Países da UE começam a vacinar crianças entre os 5 e os 11 anos

  • Lusa
  • 15 Dezembro 2021

Alguns países europeus, como Portugal, Itália, Polónia, países Bálticos, Eslováquia, República Checa e Suíça vão iniciar a sua campanha nos próximos dias. 

Vários países da União Europeia, como a Espanha, Itália, Grécia e Hungria, começam esta quarta-feira a vacinar crianças dos cinco aos 11 anos contra a covid-19 com a primeira dose da vacina pediátrica criada pela farmacêutica Pfizer-BioNTech.

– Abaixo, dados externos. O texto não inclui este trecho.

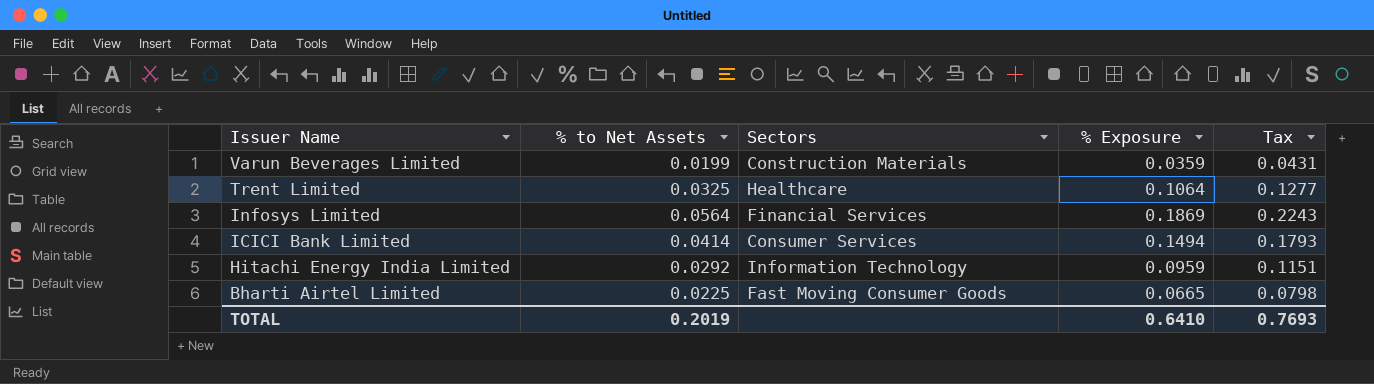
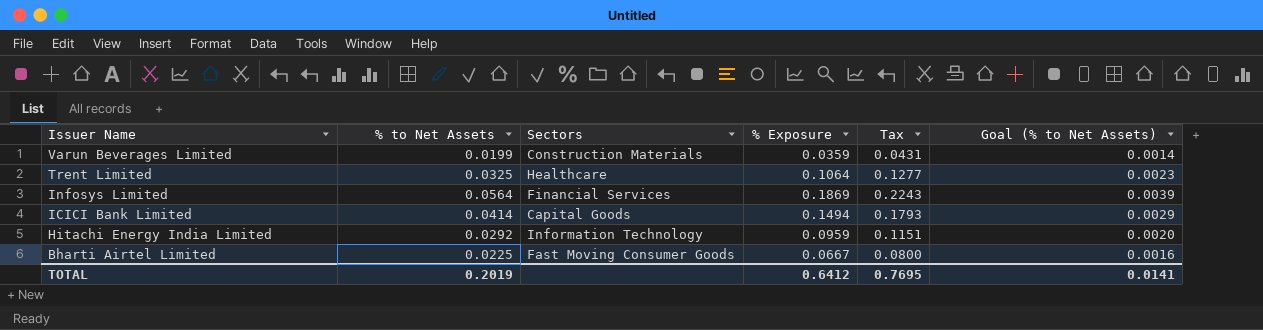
column Goal (% to Net Assets) | formula: none -> [% to Net Assets] * 0.07
ICICI Bank Limited | Sectors: Consumer Services -> Capital Goods
Bharti Airtel Limited | % Exposure: 0.0665 -> 0.0667
Bharti Airtel Limited | Tax: 0.0798 -> 0.0800
TOTAL | % Exposure: 0.6410 -> 0.6412
TOTAL | Tax: 0.7693 -> 0.7695

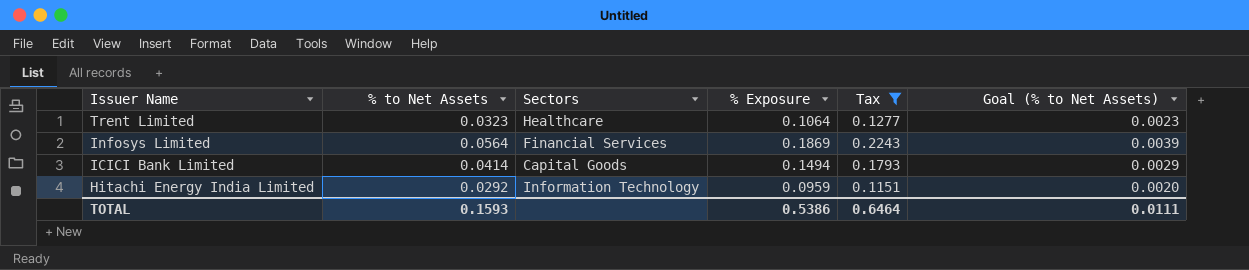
filter: none -> Tax >= 0.1151
Trent Limited | % to Net Assets: 0.0325 -> 0.0323
TOTAL | % to Net Assets: 0.2019 -> 0.1593
TOTAL | % Exposure: 0.6412 -> 0.5386
TOTAL | Tax: 0.7695 -> 0.6464
TOTAL | Goal (% to Net Assets): 0.0141 -> 0.0111

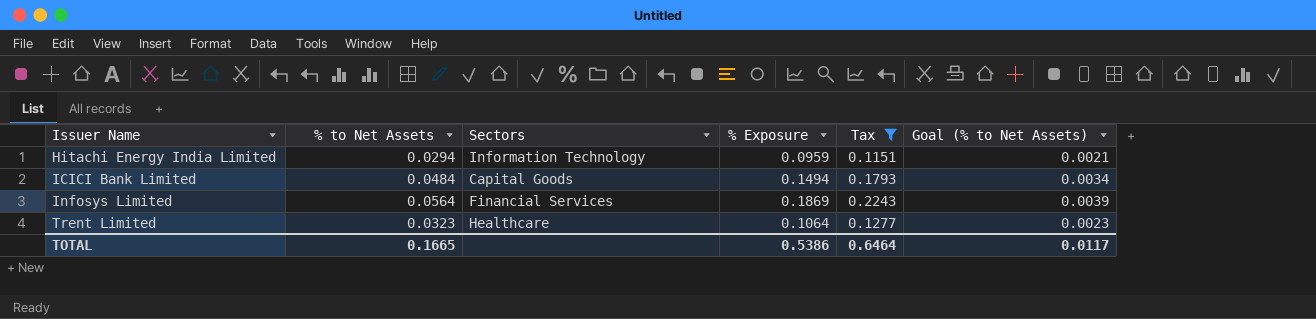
row order: Issuer Name descending -> Issuer Name ascending
Hitachi Energy India Limited | % to Net Assets: 0.0292 -> 0.0294
Hitachi Energy India Limited | Goal (% to Net Assets): 0.0020 -> 0.0021
ICICI Bank Limited | % to Net Assets: 0.0414 -> 0.0484
ICICI Bank Limited | Goal (% to Net Assets): 0.0029 -> 0.0034
TOTAL | % to Net Assets: 0.1593 -> 0.1665
TOTAL | Goal (% to Net Assets): 0.0111 -> 0.0117

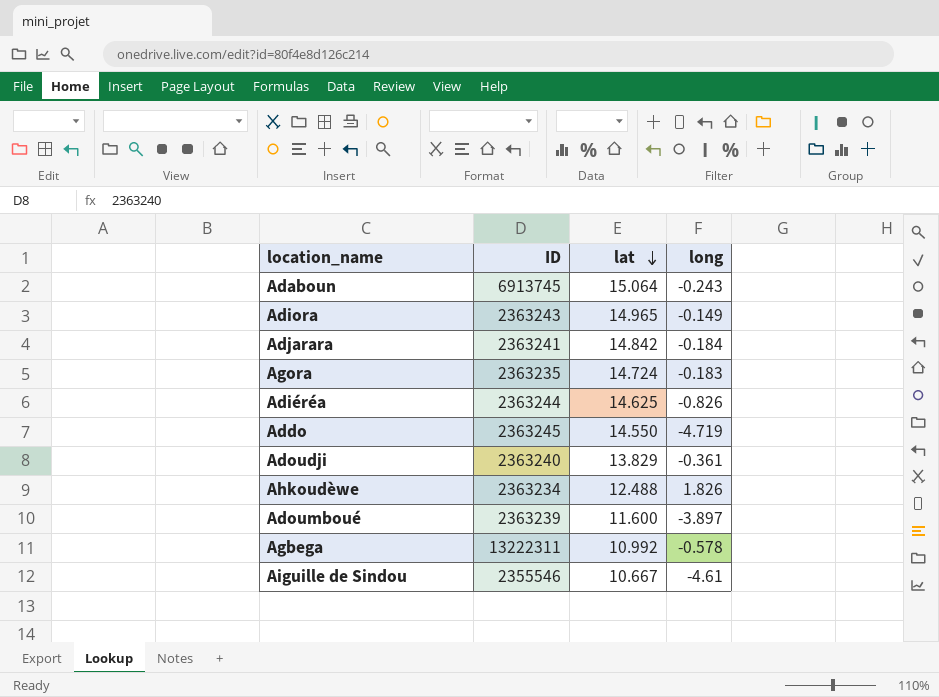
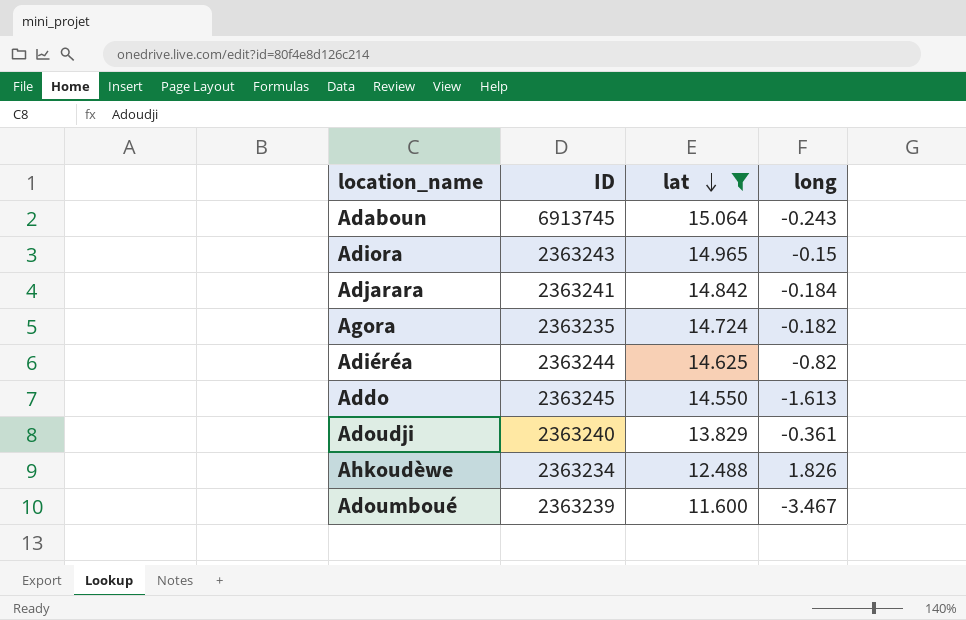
filter: none -> lat >= 11.600
Adiora | long: -0.149 -> -0.15
Agora | long: -0.183 -> -0.182
Adiéréa | long: -0.826 -> -0.82
Addo | long: -4.719 -> -1.613
Adoumboué | long: -3.897 -> -3.467

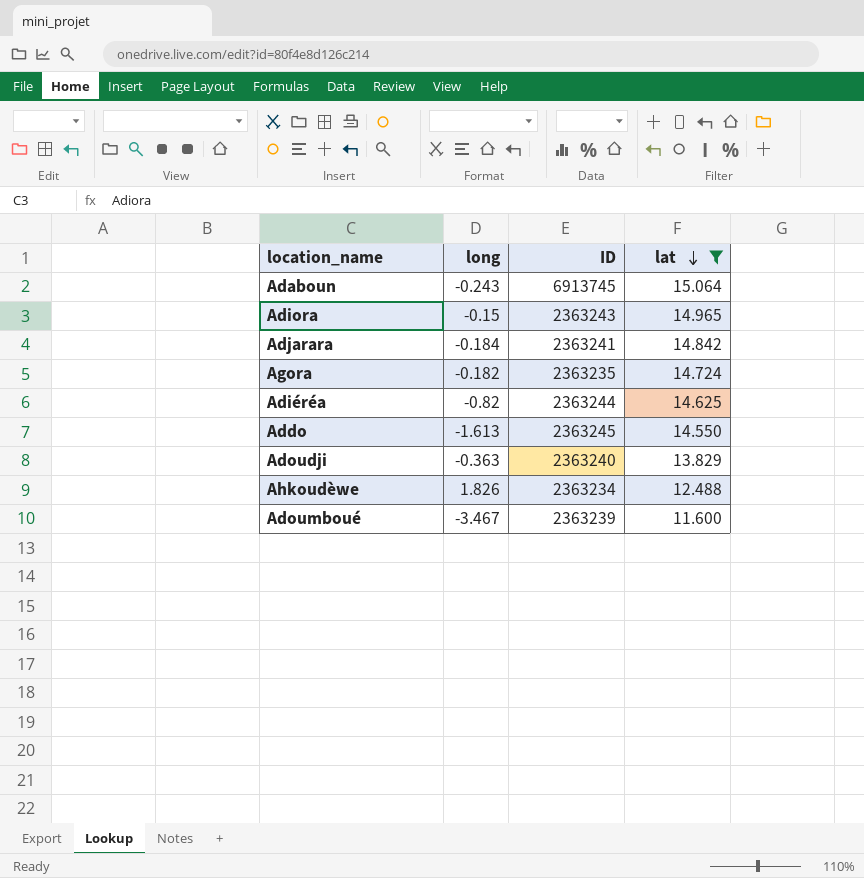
column long | position: 4 -> 2
Adoudji | long: -0.361 -> -0.363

Também França e algumas regiões da Alemanha, como a capital Berlim e a Baviera, iniciaram a vacinação de crianças mais pequenas, mas apenas das que têm comorbidades, aguardando ainda que as autoridades sanitárias se pronunciem sobre a imunização dos restantes menores. A vacinação desta faixa etária foi aprovada pela Agência Europeia do Medicamento (EMA) no final de novembro, embora ainda divida médicos e cientistas.

A generalidade dos países tem optado por não vacinar as crianças antes dos 12 anos, mas, à medida que o número de infeções aumenta e sobretudo depois de ter sido detetada a variante Ómicron, tem crescido o número dos Estados que estão a alargar os planos de vacinação a esta faixa etária.

Outros países europeus, como Portugal, Itália, Polónia, países Bálticos, Eslováquia, República Checa e Suíça vão iniciar a sua campanha nos próximos dias. De acordo com o Governo português, a vacinação das crianças vai arrancar com as mais velhas, de 11 e 10 anos, descendo progressivamente até aos cinco anos.

A 18 e 19 de dezembro serão vacinadas as crianças de 11 e 10 anos, podendo também ser vacinadas algumas de 9 anos, enquanto entre os dias 06 e 09 de janeiro serão vacinadas crianças entre os nove e os sete anos. A 15 e 16 de janeiro será a vez das crianças entre os seis e os sete anos e a 22 e 23 de janeiro serão vacinadas as crianças de cinco anos.

Entre 05 de fevereiro e 13 de março serão administradas as segundas doses, altura em que deverá ficar completo o esquema vacinal para esta faixa etária.

O aumento de casos de infeção registado sobretudo em outubro e novembro em toda a Europa diminuiu ligeiramente no início de dezembro, mas o aparecimento da variante Ómicron lançou novamente os sinais de alerta, embora os cientistas admitam não ter certezas sobre o quão mais perigosa é esta estirpe.

O Centro Europeu para Prevenção e Controlo de Doenças referiu na terça-feira que a Ómicron deverá ser a variante dominante das infeções na União Europeia durante os próximos meses e sugeriu que os governos considerem adotar restrições relacionadas com viagens, além de prosseguirem com campanhas de vacinação e administração de doses de reforço.

Segundo a Organização Mundial da Saúde, as faixas etárias entre os cinco e os 14 anos são, atualmente, as mais afetadas pela pandemia, às vezes com taxas de infeção duas a três vezes maiores do que a restante população mundial.

Fora da Europa, Canadá e Estados Unidos e Israel já autorizaram a vacinação das crianças com idades entre os cinco e os 11 anos, enquanto a China, o Chile, a Argentina, a Venezuela e a Colômbia já vacinam crianças a partir dos três anos, e Cuba e Nicarágua a partir dos dois anos.

A covid-19 provocou pelo menos 5.311.914 mortes em todo o mundo, entre mais de 269 milhões de infeções pelo novo coronavírus registadas desde o início da pandemia, segundo o mais recente balanço da agência France-Presse. Em Portugal, desde março de 2020, morreram 18.687 pessoas e foram contabilizados 1.200.193 casos de infeção, segundo dados da Direção-Geral da Saúde. A doença respiratória é provocada pelo coronavírus SARS-CoV-2, detetado no final de 2019 na China.